*What needs to be done*:
Up to and including the line holding "display: flex; align-items: center; gap: 25px;", write out the data exactly from its first line, but not the pictures.

*Extracted data*:
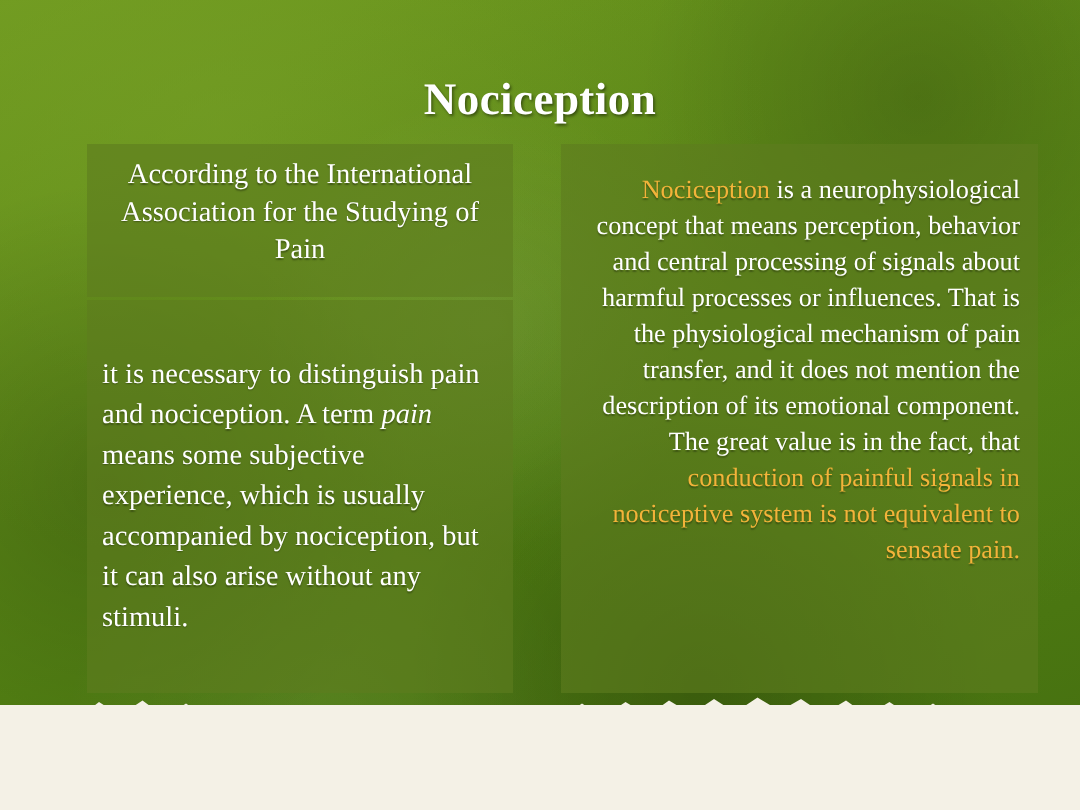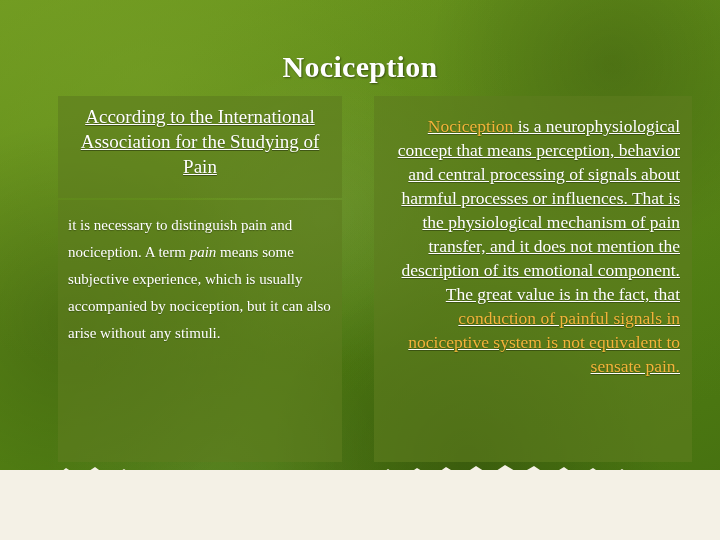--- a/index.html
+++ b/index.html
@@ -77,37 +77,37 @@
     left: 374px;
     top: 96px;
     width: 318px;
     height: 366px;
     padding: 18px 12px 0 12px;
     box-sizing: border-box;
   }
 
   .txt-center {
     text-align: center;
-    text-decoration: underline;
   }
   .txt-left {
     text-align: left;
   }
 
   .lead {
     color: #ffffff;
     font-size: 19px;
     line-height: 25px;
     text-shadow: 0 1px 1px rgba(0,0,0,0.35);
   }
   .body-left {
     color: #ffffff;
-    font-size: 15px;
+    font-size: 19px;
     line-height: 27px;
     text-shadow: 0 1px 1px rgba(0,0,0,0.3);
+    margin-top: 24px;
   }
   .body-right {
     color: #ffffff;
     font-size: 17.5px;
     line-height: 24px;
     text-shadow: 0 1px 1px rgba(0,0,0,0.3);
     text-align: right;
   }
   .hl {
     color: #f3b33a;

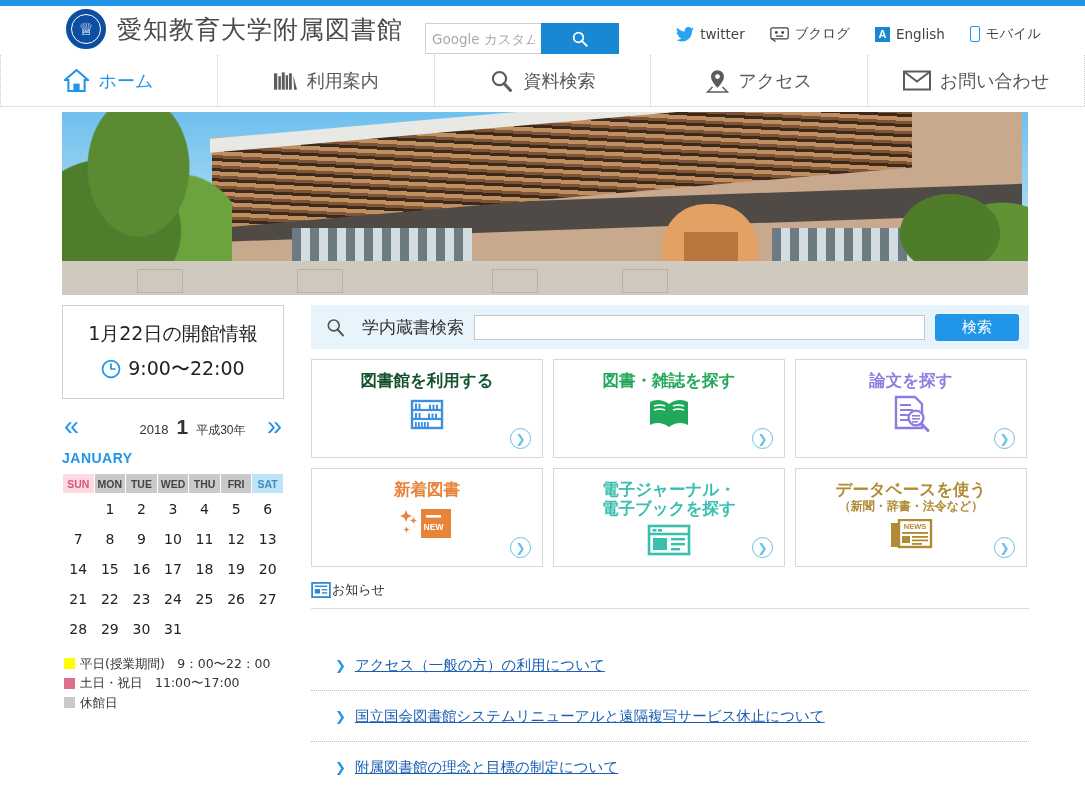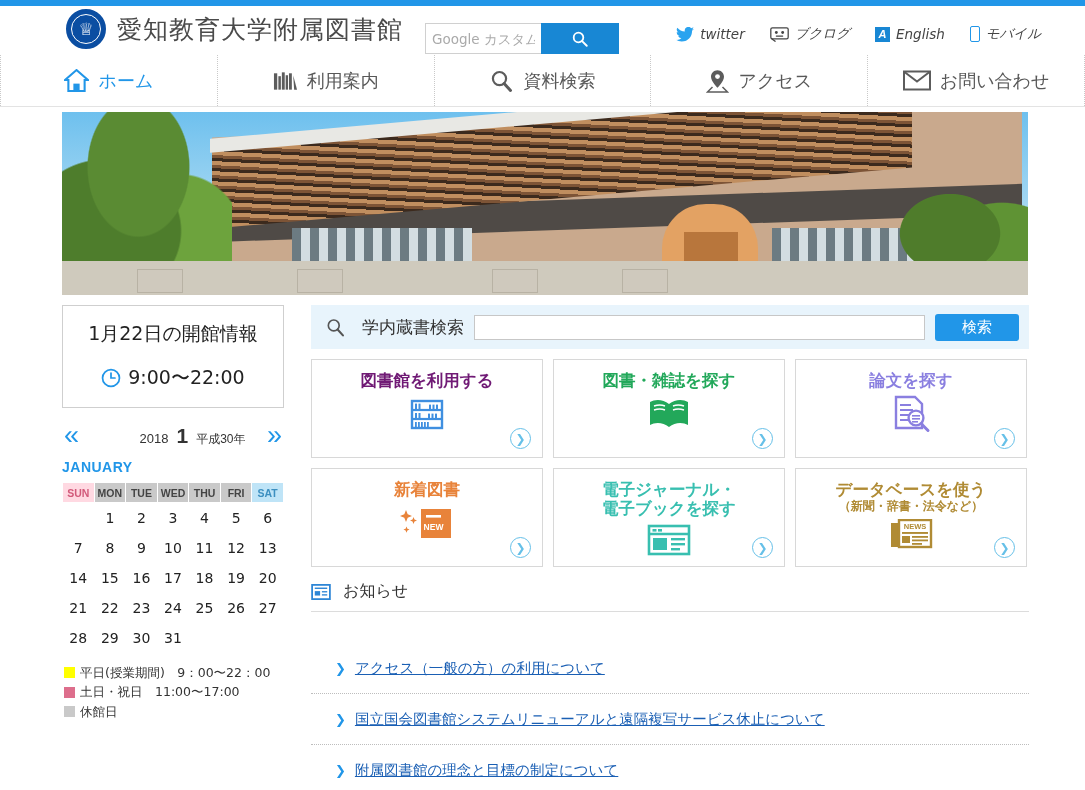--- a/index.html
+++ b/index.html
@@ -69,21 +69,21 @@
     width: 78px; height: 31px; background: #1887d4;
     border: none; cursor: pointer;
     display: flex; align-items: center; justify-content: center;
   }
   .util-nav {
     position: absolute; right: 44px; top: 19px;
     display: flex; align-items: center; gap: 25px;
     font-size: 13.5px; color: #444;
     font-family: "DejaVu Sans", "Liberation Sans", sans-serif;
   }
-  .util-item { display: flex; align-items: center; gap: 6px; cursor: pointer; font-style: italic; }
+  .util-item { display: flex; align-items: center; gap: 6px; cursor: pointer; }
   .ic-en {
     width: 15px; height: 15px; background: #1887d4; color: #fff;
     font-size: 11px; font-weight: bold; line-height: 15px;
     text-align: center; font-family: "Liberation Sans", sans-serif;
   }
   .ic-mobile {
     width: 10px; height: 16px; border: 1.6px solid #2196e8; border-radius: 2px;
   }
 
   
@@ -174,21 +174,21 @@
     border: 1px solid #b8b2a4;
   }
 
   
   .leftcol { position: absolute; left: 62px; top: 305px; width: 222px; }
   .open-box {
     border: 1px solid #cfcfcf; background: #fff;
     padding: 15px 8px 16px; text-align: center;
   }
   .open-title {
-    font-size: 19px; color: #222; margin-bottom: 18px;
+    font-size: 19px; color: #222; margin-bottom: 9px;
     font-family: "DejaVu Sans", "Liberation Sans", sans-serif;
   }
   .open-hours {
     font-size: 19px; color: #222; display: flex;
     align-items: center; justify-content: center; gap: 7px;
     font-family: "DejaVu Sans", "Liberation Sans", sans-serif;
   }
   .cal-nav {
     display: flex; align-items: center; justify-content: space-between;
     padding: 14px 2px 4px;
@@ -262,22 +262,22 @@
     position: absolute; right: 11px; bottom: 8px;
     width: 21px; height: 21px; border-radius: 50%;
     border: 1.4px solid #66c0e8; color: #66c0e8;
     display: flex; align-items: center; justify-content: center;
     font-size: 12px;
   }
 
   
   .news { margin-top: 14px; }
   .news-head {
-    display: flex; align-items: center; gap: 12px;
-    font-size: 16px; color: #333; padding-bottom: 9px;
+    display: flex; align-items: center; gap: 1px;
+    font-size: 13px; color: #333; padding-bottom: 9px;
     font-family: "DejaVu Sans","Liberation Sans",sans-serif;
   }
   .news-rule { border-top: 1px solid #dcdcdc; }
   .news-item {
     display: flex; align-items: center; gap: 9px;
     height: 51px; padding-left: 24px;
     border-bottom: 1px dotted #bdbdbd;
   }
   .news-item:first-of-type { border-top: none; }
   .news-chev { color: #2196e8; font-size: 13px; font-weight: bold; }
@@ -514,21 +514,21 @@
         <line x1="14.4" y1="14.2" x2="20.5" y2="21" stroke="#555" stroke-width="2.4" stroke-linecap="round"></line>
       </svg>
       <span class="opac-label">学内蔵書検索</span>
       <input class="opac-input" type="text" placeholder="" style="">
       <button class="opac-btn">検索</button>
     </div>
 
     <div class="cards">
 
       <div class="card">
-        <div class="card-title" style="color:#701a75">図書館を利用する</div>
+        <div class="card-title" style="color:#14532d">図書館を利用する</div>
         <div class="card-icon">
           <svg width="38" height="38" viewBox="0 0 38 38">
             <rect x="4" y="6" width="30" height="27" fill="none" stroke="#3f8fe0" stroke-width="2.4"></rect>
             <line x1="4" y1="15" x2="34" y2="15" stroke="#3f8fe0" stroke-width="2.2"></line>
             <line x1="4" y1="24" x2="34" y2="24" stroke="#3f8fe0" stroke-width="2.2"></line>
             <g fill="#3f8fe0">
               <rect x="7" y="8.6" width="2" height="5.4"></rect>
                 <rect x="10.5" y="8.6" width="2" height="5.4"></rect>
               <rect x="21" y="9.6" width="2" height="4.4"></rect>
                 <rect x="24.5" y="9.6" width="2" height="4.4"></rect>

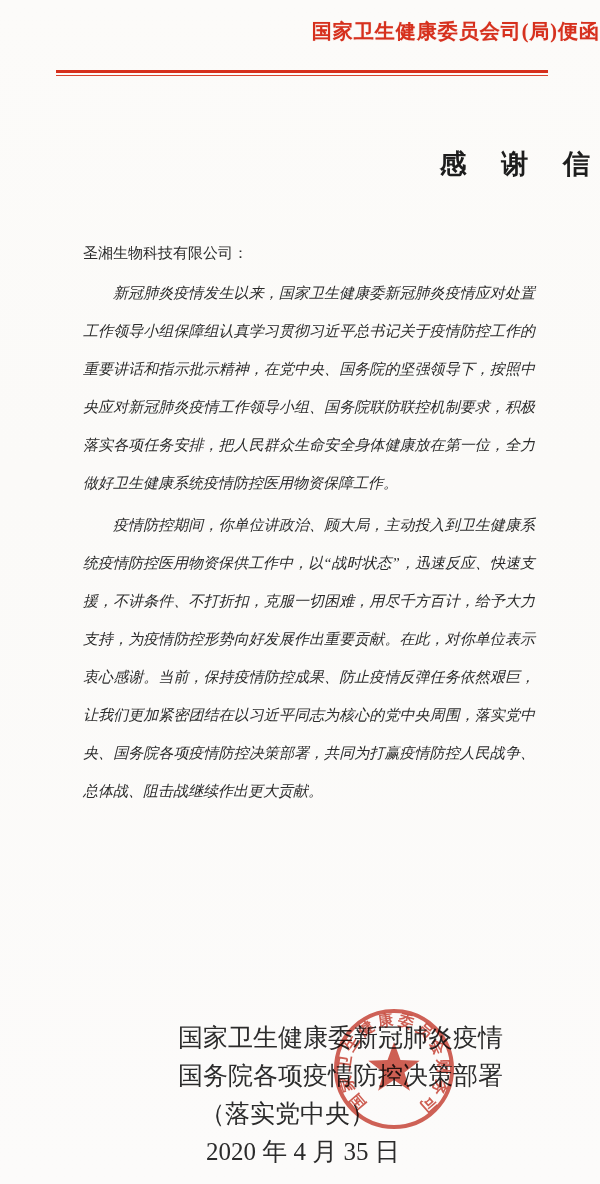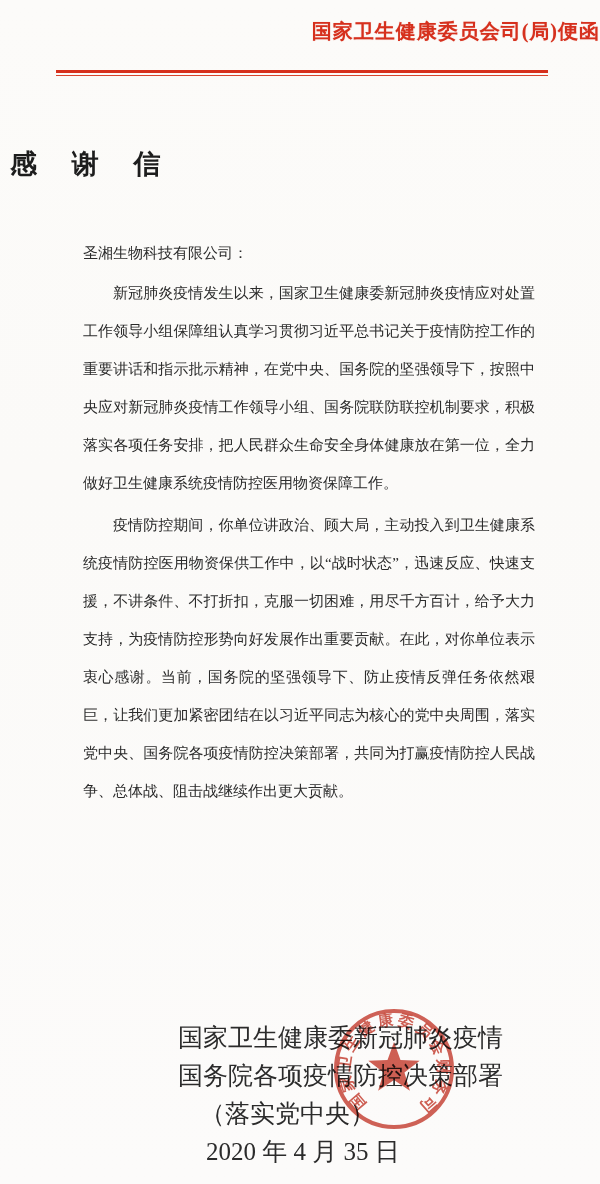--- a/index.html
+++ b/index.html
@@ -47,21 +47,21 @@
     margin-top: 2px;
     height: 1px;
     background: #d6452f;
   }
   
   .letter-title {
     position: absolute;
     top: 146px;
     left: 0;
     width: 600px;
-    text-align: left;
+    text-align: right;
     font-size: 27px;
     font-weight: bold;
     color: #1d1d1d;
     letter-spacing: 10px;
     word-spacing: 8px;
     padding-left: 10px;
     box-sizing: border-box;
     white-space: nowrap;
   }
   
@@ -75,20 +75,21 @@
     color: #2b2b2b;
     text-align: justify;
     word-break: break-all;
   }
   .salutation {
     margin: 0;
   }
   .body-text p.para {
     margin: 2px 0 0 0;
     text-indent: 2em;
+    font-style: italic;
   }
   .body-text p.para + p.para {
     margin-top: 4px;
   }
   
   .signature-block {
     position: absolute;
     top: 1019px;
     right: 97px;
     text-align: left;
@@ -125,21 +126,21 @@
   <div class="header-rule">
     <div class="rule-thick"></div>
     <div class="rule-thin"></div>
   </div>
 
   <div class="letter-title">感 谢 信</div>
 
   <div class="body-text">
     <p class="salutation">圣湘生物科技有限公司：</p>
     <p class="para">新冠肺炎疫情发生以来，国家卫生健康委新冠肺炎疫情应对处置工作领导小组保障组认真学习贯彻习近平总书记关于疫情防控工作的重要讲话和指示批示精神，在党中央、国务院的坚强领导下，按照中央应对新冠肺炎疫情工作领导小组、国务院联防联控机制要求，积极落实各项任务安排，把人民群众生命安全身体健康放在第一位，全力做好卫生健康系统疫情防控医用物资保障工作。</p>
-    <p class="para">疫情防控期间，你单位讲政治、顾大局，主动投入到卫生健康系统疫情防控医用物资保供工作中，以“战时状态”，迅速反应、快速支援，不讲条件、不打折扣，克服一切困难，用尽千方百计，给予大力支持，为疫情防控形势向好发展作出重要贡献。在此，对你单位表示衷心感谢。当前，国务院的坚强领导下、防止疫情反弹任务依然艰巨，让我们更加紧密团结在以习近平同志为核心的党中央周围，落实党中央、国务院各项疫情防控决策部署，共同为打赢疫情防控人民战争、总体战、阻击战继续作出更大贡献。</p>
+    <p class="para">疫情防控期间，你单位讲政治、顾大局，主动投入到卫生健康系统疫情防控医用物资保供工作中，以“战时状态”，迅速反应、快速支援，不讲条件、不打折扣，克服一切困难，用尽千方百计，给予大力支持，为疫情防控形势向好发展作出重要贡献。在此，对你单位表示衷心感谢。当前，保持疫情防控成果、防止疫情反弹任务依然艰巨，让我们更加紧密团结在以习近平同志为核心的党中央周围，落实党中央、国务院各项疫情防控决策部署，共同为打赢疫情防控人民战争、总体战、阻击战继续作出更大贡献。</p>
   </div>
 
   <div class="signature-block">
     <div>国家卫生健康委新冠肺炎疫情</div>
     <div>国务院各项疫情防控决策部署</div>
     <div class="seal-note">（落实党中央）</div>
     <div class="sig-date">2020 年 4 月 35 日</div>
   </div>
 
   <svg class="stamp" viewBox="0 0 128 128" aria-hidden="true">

*The answer*:
--- a/index.html
+++ b/index.html
@@ -77,37 +77,37 @@
     left: 374px;
     top: 96px;
     width: 318px;
     height: 366px;
     padding: 18px 12px 0 12px;
     box-sizing: border-box;
   }
 
   .txt-center {
     text-align: center;
-    text-decoration: underline;
   }
   .txt-left {
     text-align: left;
   }
 
   .lead {
     color: #ffffff;
     font-size: 19px;
     line-height: 25px;
     text-shadow: 0 1px 1px rgba(0,0,0,0.35);
   }
   .body-left {
     color: #ffffff;
-    font-size: 15px;
+    font-size: 19px;
     line-height: 27px;
     text-shadow: 0 1px 1px rgba(0,0,0,0.3);
+    margin-top: 24px;
   }
   .body-right {
     color: #ffffff;
     font-size: 17.5px;
     line-height: 24px;
     text-shadow: 0 1px 1px rgba(0,0,0,0.3);
     text-align: right;
   }
   .hl {
     color: #f3b33a;

--- a/index.html
+++ b/index.html
@@ -69,21 +69,21 @@
     width: 78px; height: 31px; background: #1887d4;
     border: none; cursor: pointer;
     display: flex; align-items: center; justify-content: center;
   }
   .util-nav {
     position: absolute; right: 44px; top: 19px;
     display: flex; align-items: center; gap: 25px;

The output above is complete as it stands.